The problem >> Search the material for "Linux" and show all lines that contain it.

Data supplied >>
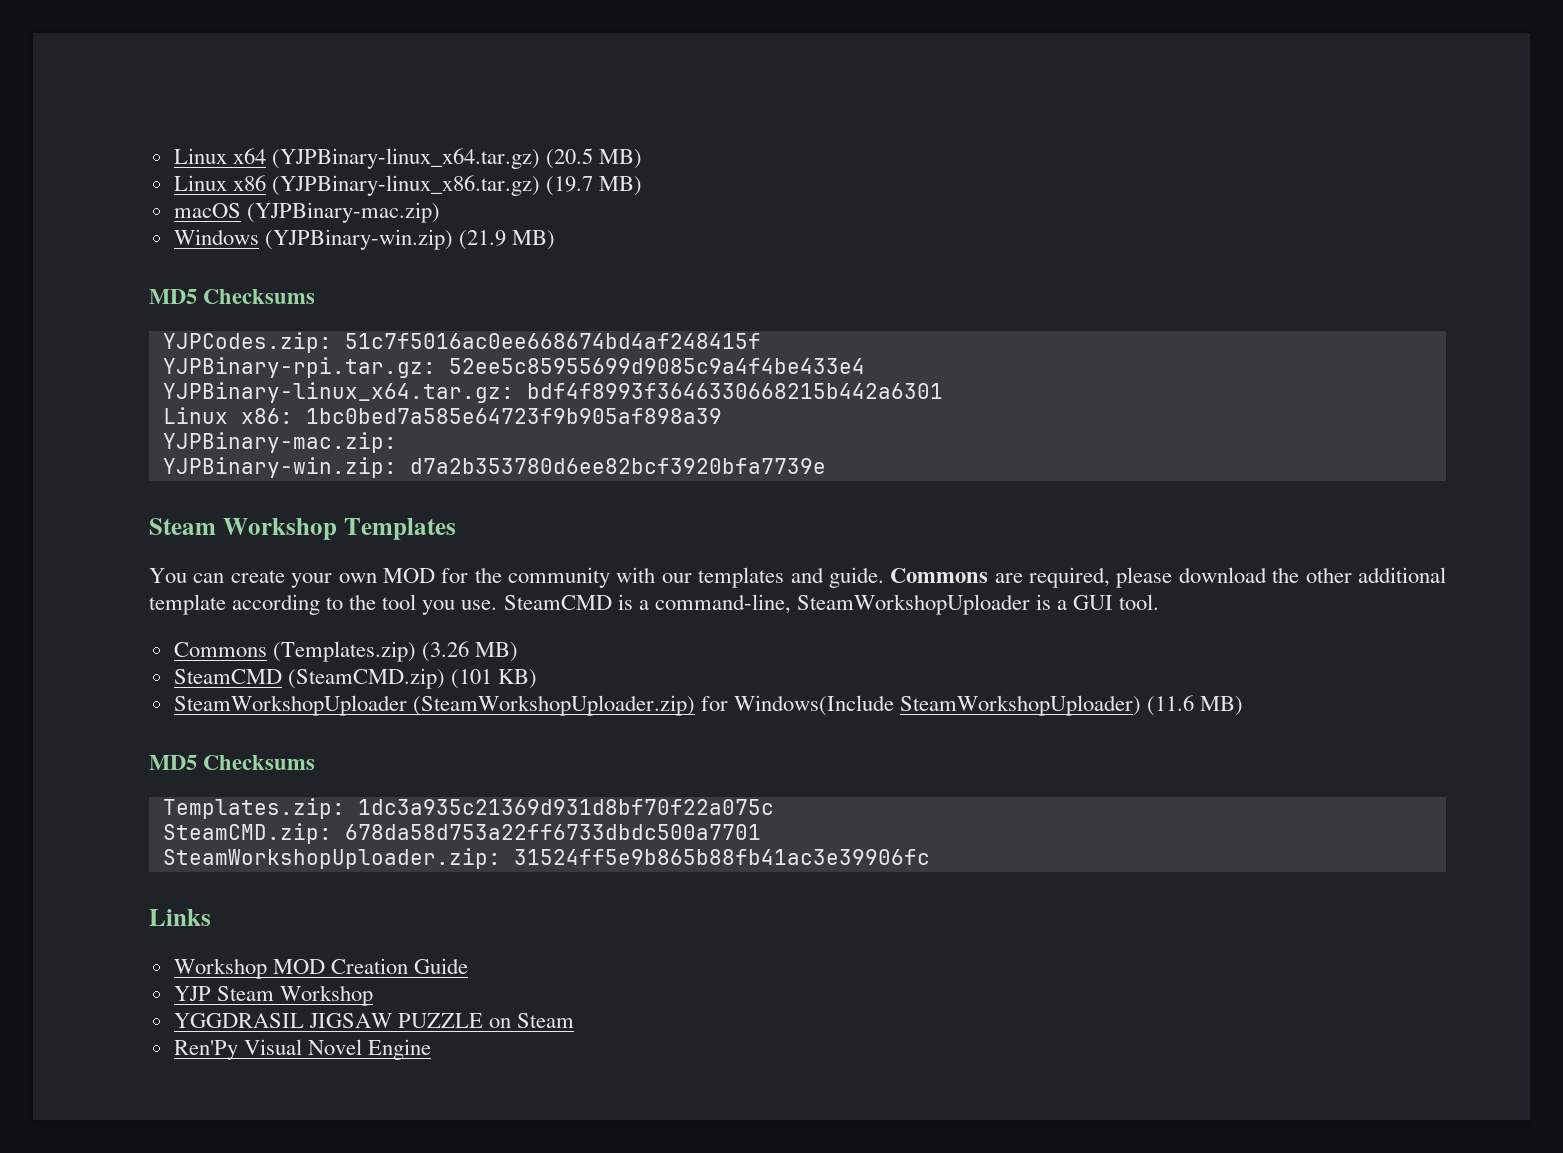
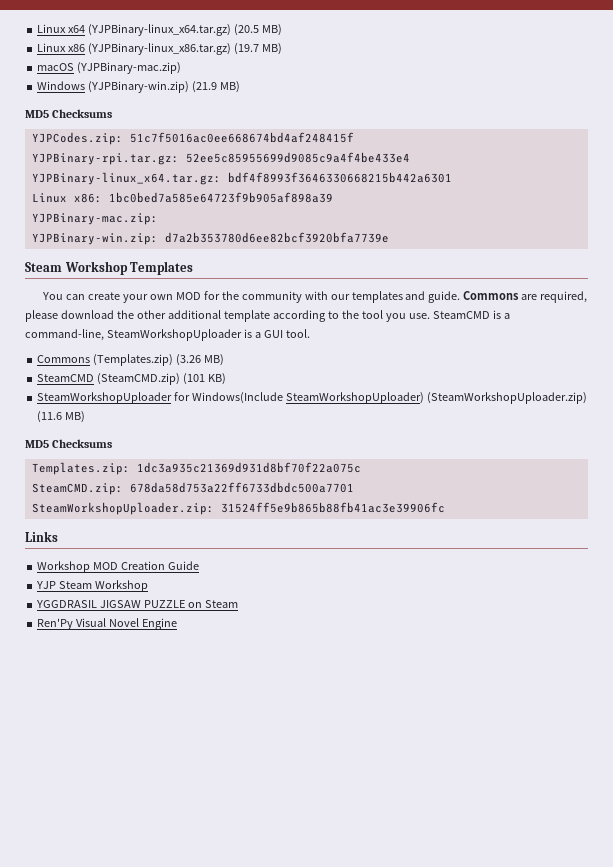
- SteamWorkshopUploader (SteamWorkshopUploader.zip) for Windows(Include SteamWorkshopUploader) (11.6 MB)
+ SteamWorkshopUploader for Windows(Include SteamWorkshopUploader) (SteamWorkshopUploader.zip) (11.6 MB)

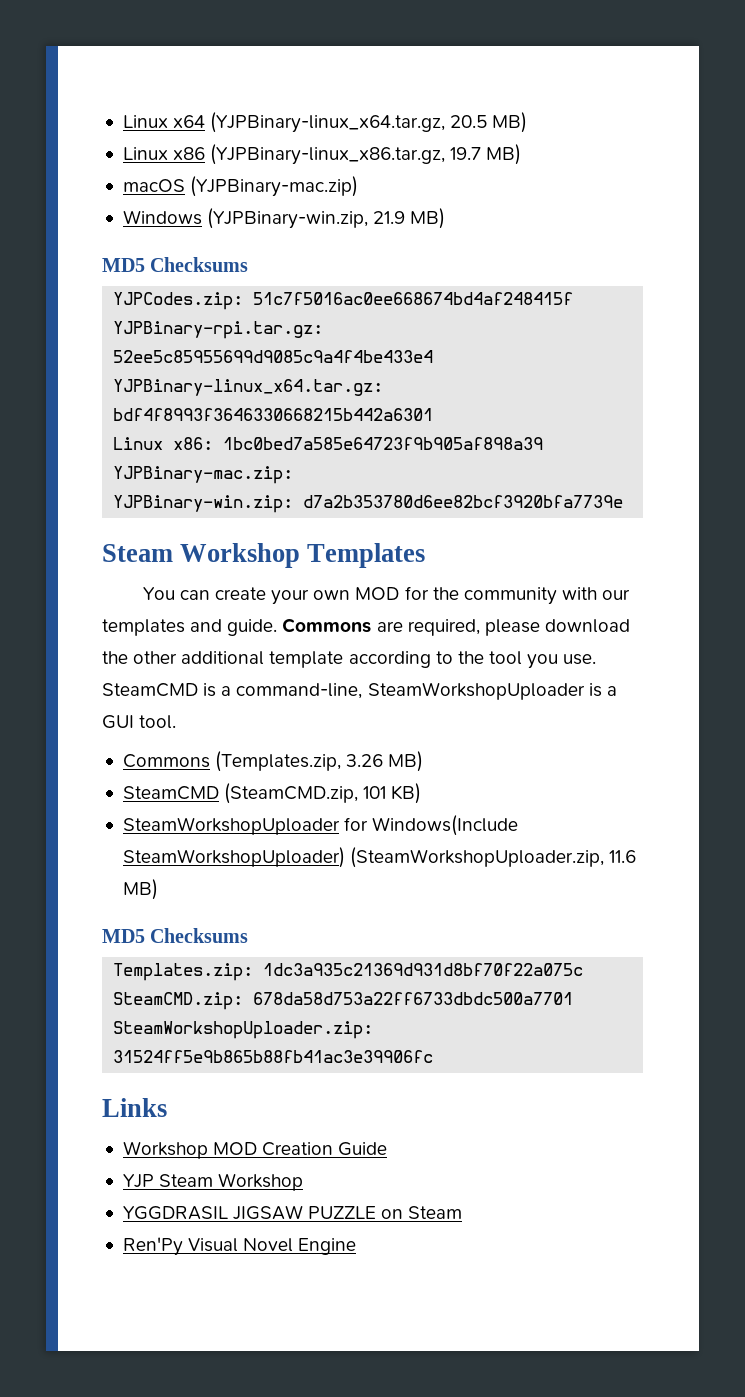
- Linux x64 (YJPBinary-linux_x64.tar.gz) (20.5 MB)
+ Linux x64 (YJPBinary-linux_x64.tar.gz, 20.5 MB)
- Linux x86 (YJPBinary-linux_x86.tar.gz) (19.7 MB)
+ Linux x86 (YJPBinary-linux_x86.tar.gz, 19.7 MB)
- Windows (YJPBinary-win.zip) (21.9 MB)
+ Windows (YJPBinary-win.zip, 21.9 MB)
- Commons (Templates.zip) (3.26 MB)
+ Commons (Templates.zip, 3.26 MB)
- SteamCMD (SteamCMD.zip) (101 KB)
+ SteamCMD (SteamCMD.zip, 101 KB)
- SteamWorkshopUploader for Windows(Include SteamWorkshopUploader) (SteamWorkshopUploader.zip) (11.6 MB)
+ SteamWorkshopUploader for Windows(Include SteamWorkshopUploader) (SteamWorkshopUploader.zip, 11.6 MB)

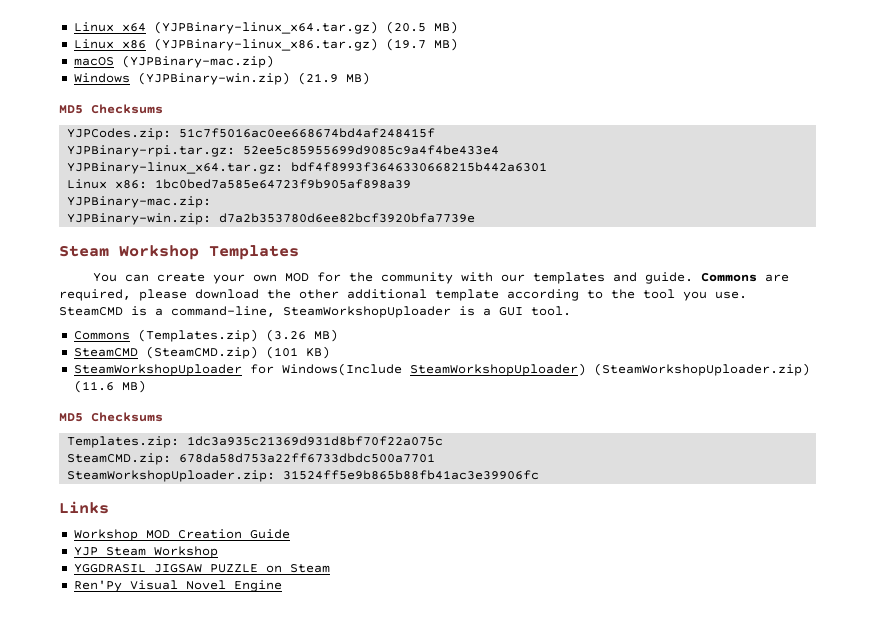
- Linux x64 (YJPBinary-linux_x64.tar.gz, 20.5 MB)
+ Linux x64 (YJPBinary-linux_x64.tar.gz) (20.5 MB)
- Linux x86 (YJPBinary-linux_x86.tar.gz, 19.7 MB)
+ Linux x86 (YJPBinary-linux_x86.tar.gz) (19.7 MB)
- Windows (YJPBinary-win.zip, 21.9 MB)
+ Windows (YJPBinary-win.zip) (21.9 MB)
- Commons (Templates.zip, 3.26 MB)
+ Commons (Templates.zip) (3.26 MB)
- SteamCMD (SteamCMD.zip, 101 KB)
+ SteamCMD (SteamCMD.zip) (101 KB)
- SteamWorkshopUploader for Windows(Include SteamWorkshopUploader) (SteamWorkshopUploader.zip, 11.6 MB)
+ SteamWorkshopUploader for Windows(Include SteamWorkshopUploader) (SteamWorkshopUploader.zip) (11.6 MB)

Answer to the problem >>
- Linux x64 (YJPBinary-linux_x64.tar.gz) (20.5 MB)
+ Linux x64 (YJPBinary-linux_x64.tar.gz, 20.5 MB)
- Linux x86 (YJPBinary-linux_x86.tar.gz) (19.7 MB)
+ Linux x86 (YJPBinary-linux_x86.tar.gz, 19.7 MB)
- Linux x64 (YJPBinary-linux_x64.tar.gz, 20.5 MB)
+ Linux x64 (YJPBinary-linux_x64.tar.gz) (20.5 MB)
- Linux x86 (YJPBinary-linux_x86.tar.gz, 19.7 MB)
+ Linux x86 (YJPBinary-linux_x86.tar.gz) (19.7 MB)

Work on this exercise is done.